Finanzkrise in Griechenland: Keine Heilung auf Rezept
Griechenlands Gesundheitswesen steht vor dem Zusammenbruch. Apotheken und Kassen sind überschuldet, Medizin und Behandlungen gibt es nur noch gegen Bargeld.
ATHEN taz | Die Finanzkrise in Griechenland bedroht immer stärker das Gesundheitswesen. Seit Tagen beliefern die Großhändler von Medikamenten und medizinischem Material Krankenhäuser nur noch gegen Barzahlung. Auch in Apotheken werden Medikamente nur noch per Vorkasse ausgegeben. Besonders für finanziell Schwache – wie die Rentner – in Griechenland, wird die Situation immer bedrohlicher.
Yoannis Markopoulos aus Athen etwa ist 93 Jahre alt und schwer krank, jeden Monat braucht er Medikamente für 250 Euro. Er kann nicht mehr selbstständig aufstehen und muss gepflegt werden. Bis vor Kurzem hat seine 88-jährige Frau Maria dies übernommen.
„Wir hätten die Pflegekraft selbst bezahlen müssen, dieses Geld wollte ich sparen.“ Doch beim Heben ihres Mannes klemmte sich die zierliche alte Dame einen Nerv ein. Fast 900 Euro im Monat müssen sie nun für die täglichen Besuche der Pflegekraft aufbringen, hinzu kommen etwa 50 Euro für regelmäßige Besuche des Arztes.

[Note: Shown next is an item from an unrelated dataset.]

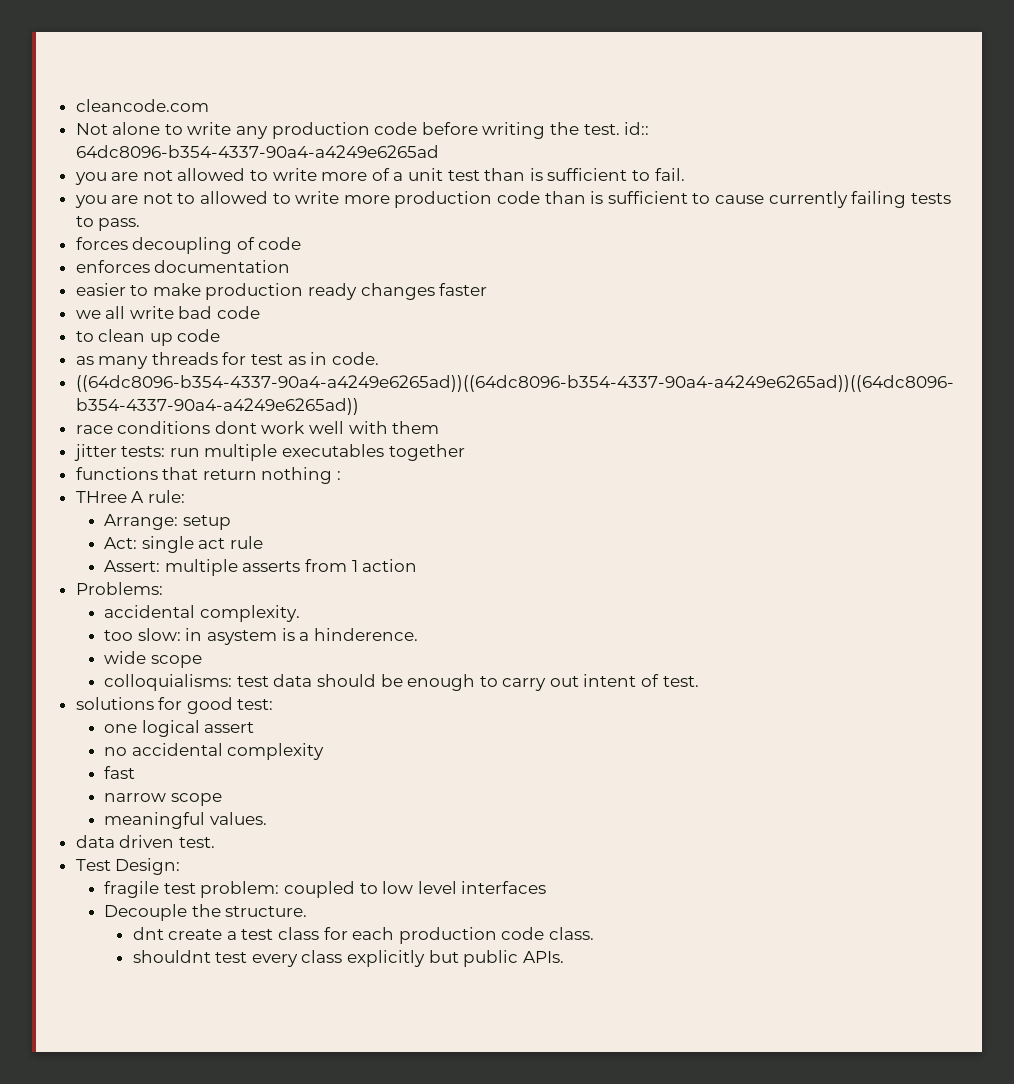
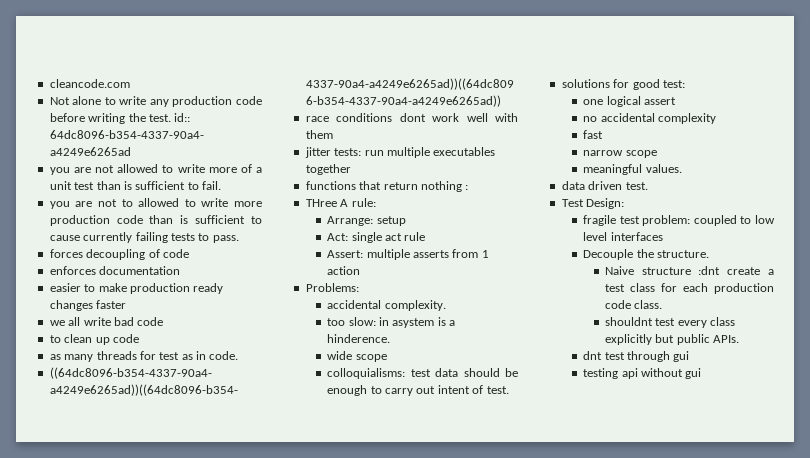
- dnt create a test class for each production code class.
+ Naive structure :dnt create a test class for each production code class.
+ dnt test through gui
+ testing api without gui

Finanziell überfordert das die beiden Rentner, denen zusammen nur 1.300 Euro im Monat zur Verfügung stehen. Jetzt sind sind auf die Unterstützung ihres
60-jährigen Sohns Kostis angewiesen, der in einer Computerfirma arbeitet. Doch dessen Arbeitsplatz ist nicht sicher. „Sein Gehalt wurde bereits zweimal gekürzt, von 1.500 auf mittlerweile 750 Euro“, sagt Maria Markopoulou. „Ich weiß auf lange Sicht nicht, wie wir das alles bezahlen sollen. Ich habe Angst.“
Hunderttausende Versicherte der Eoppy, der größten gesetzlichen Krankenkasse Griechenlands, müssen ihre Medikamente in der Apotheke bar bezahlen. Erst anschließend können sie sich mit der Quittung an ihre Krankenkasse wenden.
Verzweifelte Mütter und Söhne
„Das ist vor allem am Monatsende immer eine sehr traurige Angelegenheit. Jedes Mal sehe ich verzweifelte Mütter, Söhne, Alte an der Kasse mit den Apothekern verhandeln“, sagt Markopoulou.
Die Eopyy ging 2011 aus dem Zusammenschluss kleinerer gesetzlicher Kassen hervor, die allesamt verschuldet waren. Auf 2 Milliarden Euro summieren sich die Außenstände der Eoppy, 270 Millionen schuldet sie Apothekern im ganzen Land, 800 Millionen Privatkliniken, Ärzten und Krankenhäusern.
Medizinische Ausgaben kann sie nicht mehr vorstrecken. Das monatliche Budget, das die Eopyy für ihre Versicherten ausgeben kann, wurde drastisch gekürzt.
Dennoch will der Staat weitere verschuldete gesetzlicher Krankenkassen mit der Eopyy verschmelzen. Die Verwaltung soll so verschlankt werden, die Finanzproblem werden sich verschärfen. Apotheker weigern sich mittlerweile, Medikamente und Untersuchungen auf Rezept zu gewähren.
Apotheker gehen pleite
Das Risiko, dass die Eopyy ihre Rechnung nicht bezahlt, ist zu hoch. „Ich verstehe das. Die Apotheker müssen ihre Familie ja auch ernähren,“ sagt die Rentnerin Markopoulou. Tatsächlich gingen viele Apotheken bereits pleite. Denn auch sie und die Krankenhäuser beziehen die Medikamente per Vorkasse von den Pharmaunternehmen.
Auch viele ÄrztInnen untersuchen ihre PatientInnen nur noch gegen Bares. „Ich hoffe, dass wir nicht noch mal ins Krankenhaus müssen“, sorgt sich Markopoulou: „Das würde unser Budget sprengen.“ Denn auch im Krankenhaus müssen Pflegekräfte bezahlt werden, wenn man nicht selbst Hand anlegen kann.
„Das alles sind unwürdige Zustände“, sagt Markopoulou. Sie hatten sich ihr Leben im Alter anders vorgestellt. Ein Altern in Würde, ohne ständiges Hin- und Herrechnen, ohne auf die Unterstützung des Kinds angewiesen zu sein. „Es ist mir jedes Mal unangenehm, dass ich von meinem Sohn Geld annehmen muss“, sagt Maria leise.